Download or read book Le Corbusier written by Jean-Louis Cohen and published by Museum of Modern Art. This book was released on 2013 with total page 401 pages. Available in PDF, EPUB and Kindle. Book excerpt: This volume examines Le Corbusier's relationship with the topographies of five continents, in essays by thirty of the formeost scholars of his work and with contemporary photographs by Richard Pare.

Book The Modern Urban Landscape

Download or read book The Modern Urban Landscape written by E. C. Relph and published by JHU Press. This book was released on 1987-08 with total page 876 pages. Available in PDF, EPUB and Kindle. Book excerpt: Why do the cities of the late twentieth century look as they do? What values do their appearance express and enfold? Their sheer scale and the durability of their materials assure that our cities will inform future generations about our era, in the same way that gothic cathedrals and medieval squares tell us something of the Middle Ages. In the meantime, our urban landscapes can tell us much about ourselves. For E. C. Relph, the urban landscape must be envisioned as a total environment—not just streets and buildings but billboards and parking meters as well. The Modern Urban Landscape traces the developments since 1880 in architecture, technology, planning, and society that have formed the visual context of daily life. Each of these shaping influences is often viewed in isolation, but Relph surveys the ways in which they have operated independently to create what we see when we walk down a street, shop in a mall, or stare through a windshield on an expressway. Two sets of ideas and fashions, Relph argues, have had an especially important impact on urban landscapes in the twentieth century. An "internationalism" made possible by new building technologies and more rapid communications has replaced regional style and custom as the dominant feature of city appearance, while a firm belief in the merits of self-consciousness has imposed logical analysis and technical manipulation on such commonplace objects as curbstones and park benches. "As a result," writes Relph, "the modern urban landscape is both rationalized and artificial, which is another way of saying that it is intensely human."

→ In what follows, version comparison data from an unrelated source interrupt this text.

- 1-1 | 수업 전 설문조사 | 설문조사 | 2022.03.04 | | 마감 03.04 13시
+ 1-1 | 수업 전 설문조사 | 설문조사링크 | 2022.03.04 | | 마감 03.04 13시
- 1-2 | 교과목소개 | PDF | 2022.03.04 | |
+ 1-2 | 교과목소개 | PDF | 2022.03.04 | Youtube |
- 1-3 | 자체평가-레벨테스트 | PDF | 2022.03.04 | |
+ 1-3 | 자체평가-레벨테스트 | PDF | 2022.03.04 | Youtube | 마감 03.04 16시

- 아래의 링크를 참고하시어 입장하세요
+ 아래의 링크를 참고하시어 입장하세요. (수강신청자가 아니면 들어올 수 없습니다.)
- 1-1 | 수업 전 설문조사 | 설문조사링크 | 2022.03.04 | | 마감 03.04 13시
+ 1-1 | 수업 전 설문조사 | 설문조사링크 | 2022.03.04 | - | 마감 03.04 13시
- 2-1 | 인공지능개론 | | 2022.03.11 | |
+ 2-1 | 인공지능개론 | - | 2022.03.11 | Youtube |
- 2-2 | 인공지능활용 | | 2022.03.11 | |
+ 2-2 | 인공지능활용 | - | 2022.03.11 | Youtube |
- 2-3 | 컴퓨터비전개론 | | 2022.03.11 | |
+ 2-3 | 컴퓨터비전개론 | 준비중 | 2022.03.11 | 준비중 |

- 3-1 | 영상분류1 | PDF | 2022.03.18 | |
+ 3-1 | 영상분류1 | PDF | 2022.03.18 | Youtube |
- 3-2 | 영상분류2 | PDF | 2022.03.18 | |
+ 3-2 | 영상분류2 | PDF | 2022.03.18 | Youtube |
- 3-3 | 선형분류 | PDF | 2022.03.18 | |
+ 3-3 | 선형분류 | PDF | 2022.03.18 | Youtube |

Book The Modern Architectural Landscape

Download or read book The Modern Architectural Landscape written by Caroline Constant and published by . This book was released on 2012 with total page 300 pages. Available in PDF, EPUB and Kindle. Book excerpt: In The Modern Architectural Landscape Caroline Constant examines diverse approaches to landscape in the work of architects practicing in Europe and the United States between 1915 and the mid-1980s. Case studies highlight landscapes in the public realm rather than the private garden, which had been a primary focus of much Western landscape theory and practice during the early decades of the century. These landscapes do more than accommodate the functional needs of the evolving mass society in parks, playgrounds, and places of assembly; they give formal expression to Modern Movement social and political ideologies, engaging the symbolic potential of the modern landscape--particularly in its ability to take on new, more democratic forms of social organization. Constant probes the cultural significance of specific landscapes designed by architects, understanding them as ways of interpreting the world and the place of humankind in the world. The examples she scrutinizes extend widely across the century (from the works of Erik Gunnar Asplund and Jože Plečnik to those of Le Corbusier and Rem Koolhaas) and around the globe (from suburban Los Angeles to Barcelona and Chandigarh). Approaching landscape as an essential component of modern architecture's constructive endowment of material with social value, The Modern Architectural Landscape focuses on the precise material forms and ideological underpinnings of landscapes conceived by architects, revealing them as salient to the formulation of both modern architecture and the modern landscape.